With the advance funds used, Ballad has begun examining when to begin utilizing the $130 million line of credit. Levine said he believes that point will come sooner rather than later.

“Our cash issue really is going to come in the fall. Now that we’re paying back the $200 million – our days cash actually went up; We got up to about 300 days cash – but it’s all now, going to come down very fast.

“All of that was sort of knowing when we had to start paying it back, when we’re going to see the dip in cash receipts, and then when we would start to see it pick back up again. But even with our volumes where they are, we’re still not going to pick up our weekly cash receipts like they used to be.”

“So, doing that forecast and figuring out at what point will we need to use that line of credit, the reality is we may choose to use some of the line of credit to fund our capital,” Levine said. “Under our capital for this year, our plan is to spend about $120 million. For about $80 million of that, we’ll have to dip into cash and you know, the reality is that the interest rate on the line of credit is lower than the returns we’re getting in the market. So, it’s probable that we’ll look seriously at using line of credit and not sacrificing any of our cash reserves.”
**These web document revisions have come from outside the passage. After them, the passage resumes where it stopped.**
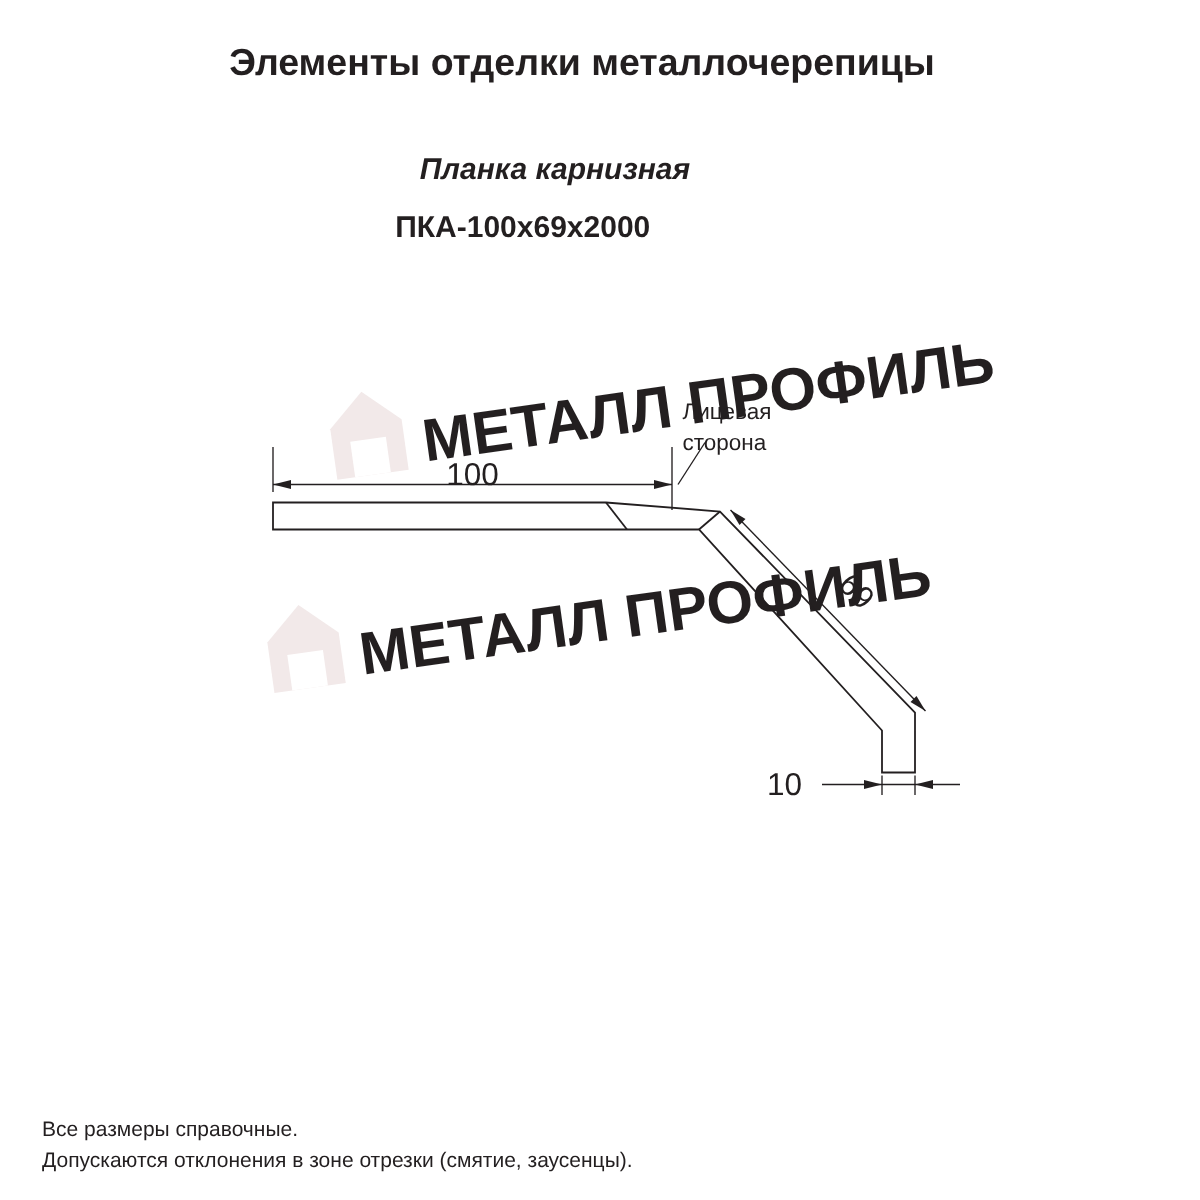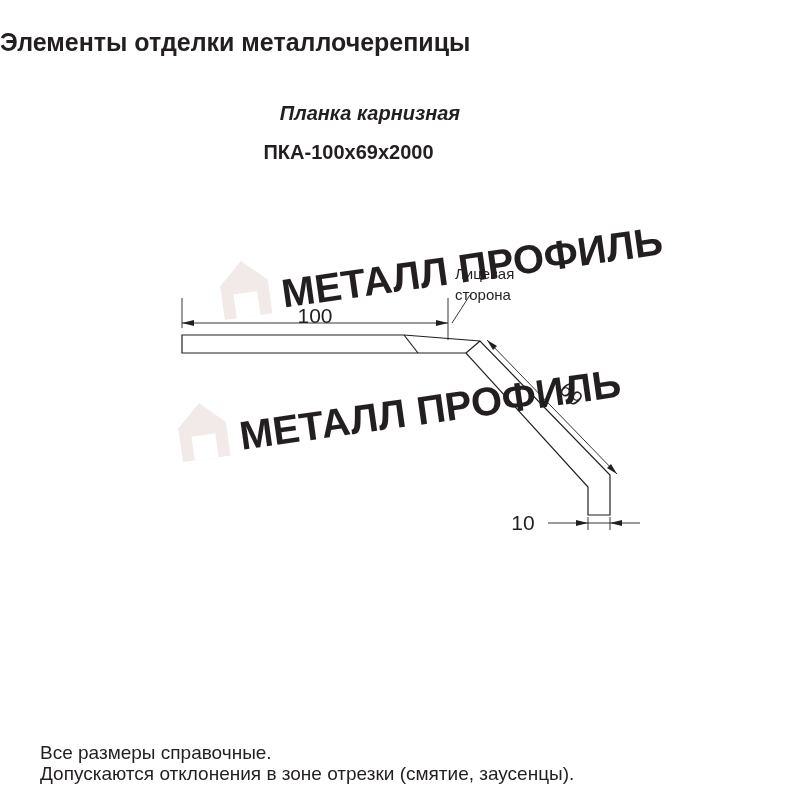--- a/index.html
+++ b/index.html
@@ -25,6 +25,7 @@
     top: 26px;
     left: 0;
     width: 776px;
+    text-align: center;
   }
   .main-title {
     font-size: 25px;

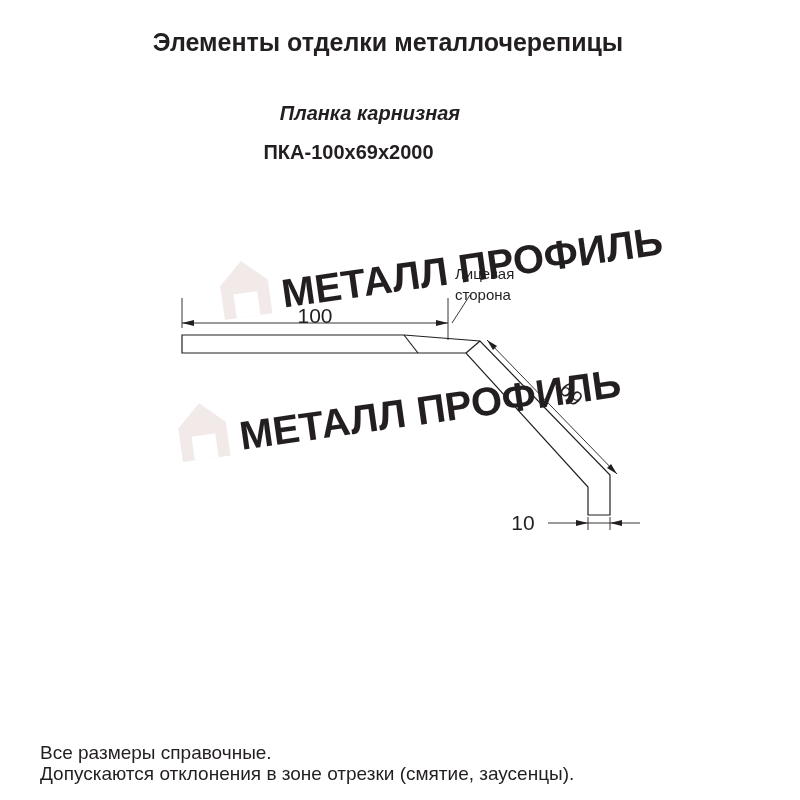--- a/index.html
+++ b/index.html
@@ -72,9 +72,9 @@
   }
   .footer {
     position: absolute;
-    left: 40px;
+    left: 28px;
     bottom: 16px;
-    font-size: 19px;
+    font-size: 14px;
     line-height: 21px;
   }
   .footer div {

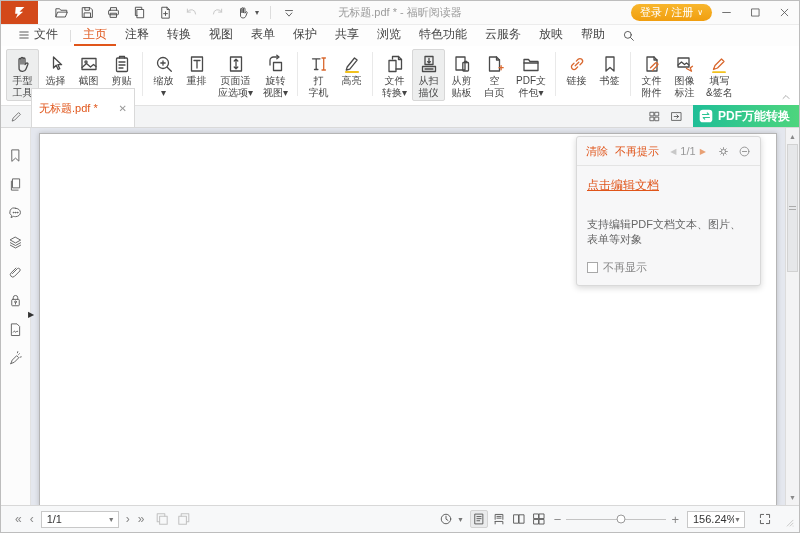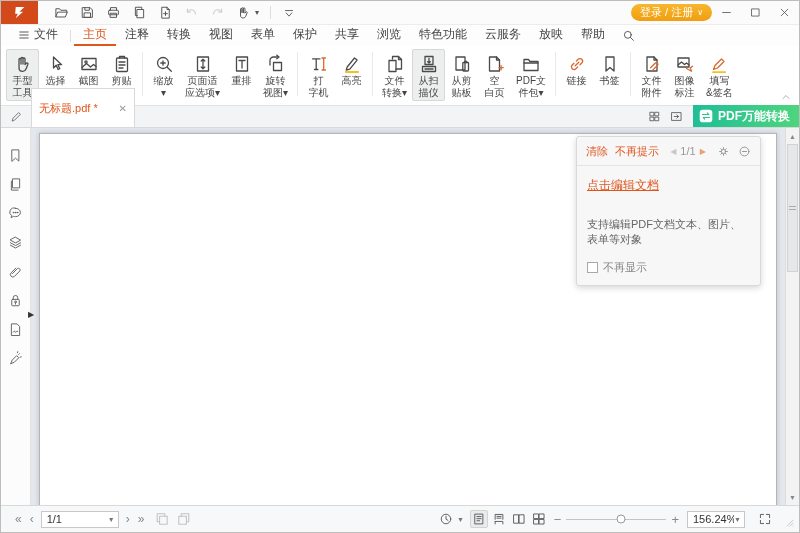--- a/index.html
+++ b/index.html
@@ -202,6 +202,7 @@
           </svg>
         </span>
     </div>
+    <div class="win-title">无标题.pdf * - 福昕阅读器</div>
     <div class="title-right">
       <div class="login-btn">
         <span>登录 / 注册</span>

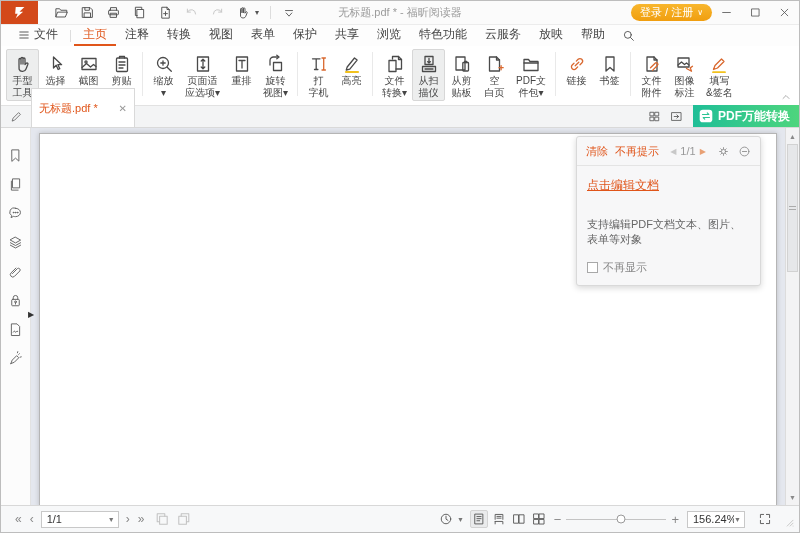--- a/index.html
+++ b/index.html
@@ -370,22 +370,22 @@
           <span class="ric">
             <svg viewBox="0 0 20 20" fill="none" stroke="currentColor" stroke-width="1.3" stroke-linecap="round" stroke-linejoin="round">
               <rect x="4.5" y="3" width="11" height="14"></rect>
+              <path d="M7 6.5 h6 M10 6.5 V14"></path>
+            </svg>
+          </span>
+          <span class="rlbl">重排</span>
+          <span class="rlbl"></span>
+        </div>
+
+        <div class="rbtn">
+          <span class="ric">
+            <svg viewBox="0 0 20 20" fill="none" stroke="currentColor" stroke-width="1.3" stroke-linecap="round" stroke-linejoin="round">
+              <rect x="4.5" y="3" width="11" height="14"></rect>
               <path d="M10 5.5 v9 M8.2 7 10 5.2 l1.8 1.8 M8.2 13 10 14.8 l1.8-1.8"></path>
             </svg>
           </span>
           <span class="rlbl">页面适</span>
           <span class="rlbl">应选项▾</span>
-        </div>
-
-        <div class="rbtn">
-          <span class="ric">
-            <svg viewBox="0 0 20 20" fill="none" stroke="currentColor" stroke-width="1.3" stroke-linecap="round" stroke-linejoin="round">
-              <rect x="4.5" y="3" width="11" height="14"></rect>
-              <path d="M7 6.5 h6 M10 6.5 V14"></path>
-            </svg>
-          </span>
-          <span class="rlbl">重排</span>
-          <span class="rlbl"></span>
         </div>
 
         <div class="rbtn">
While an argument could be made that with Wall Street having recovered nicely from its March downturns, using cash from the investment side might make sense, Levine said that’s really not the case. “Most of our cash is invested in low-risk. We have a pretty strict investment policy where some of it’s put into real estate and some of it’s put into the market. Most of it’s in funds and index funds because we don’t play games with our cash.

“We have diversity,” Levine said. “Frankly, when the market was diving, our debt strategy and our cash strategy worked perfectly well together…our whole strategy related to cash is designed to mitigate risk. When the market’s going up really high, we don’t do generally as well as the market. When the market goes down, we generally don’t do as badly as the market, and that’s by design.”

The crisis has hit Ballad at a particularly bad time, Levine said, because the transition from fee-for-service to value-based reimbursement models has not been kind to Ballad.

“If you go back to 2018, we did 103,000 discharges. This year, we’ll do 87,000. To a large measure, we did that to ourselves with all the value-based arrangements and risk-benefit. If we collect $10,000 per admission, which is close, we’ve lost $160 million per year in revenue.” While that can translate to lower costs when patients choose to utilize urgent care facilities in place of emergency departments, there’s another negative effect on Ballad’s bottom line. “When we lowered our prices on urgent care and physician practices by 17 percent, that was part of a strategy to make it much less expensive for people to go to an urgent care instead of going to an ER,” Levine said. “Now, our ER visits have dropped substantially and the net result is we’ve lost about $50 million of revenue. So, over $200 million a year has been lost simply because we’re trying to reduce the cost of care and the financial model, the business model, doesn’t reward us for that.”

Levine said the cost savings realized by moving to value-based systems and pushing urgent care out of emergency departments simply don’t make their way back upstream to Ballad. “This gets way in the weeds because of how attribution of patient lives works, but the insurance company saves the money. They share it with doctors, but the hospitals get penalized. I would think if we reduce readmissions we ought to be rewarded for that, but we actually get financially penalized.”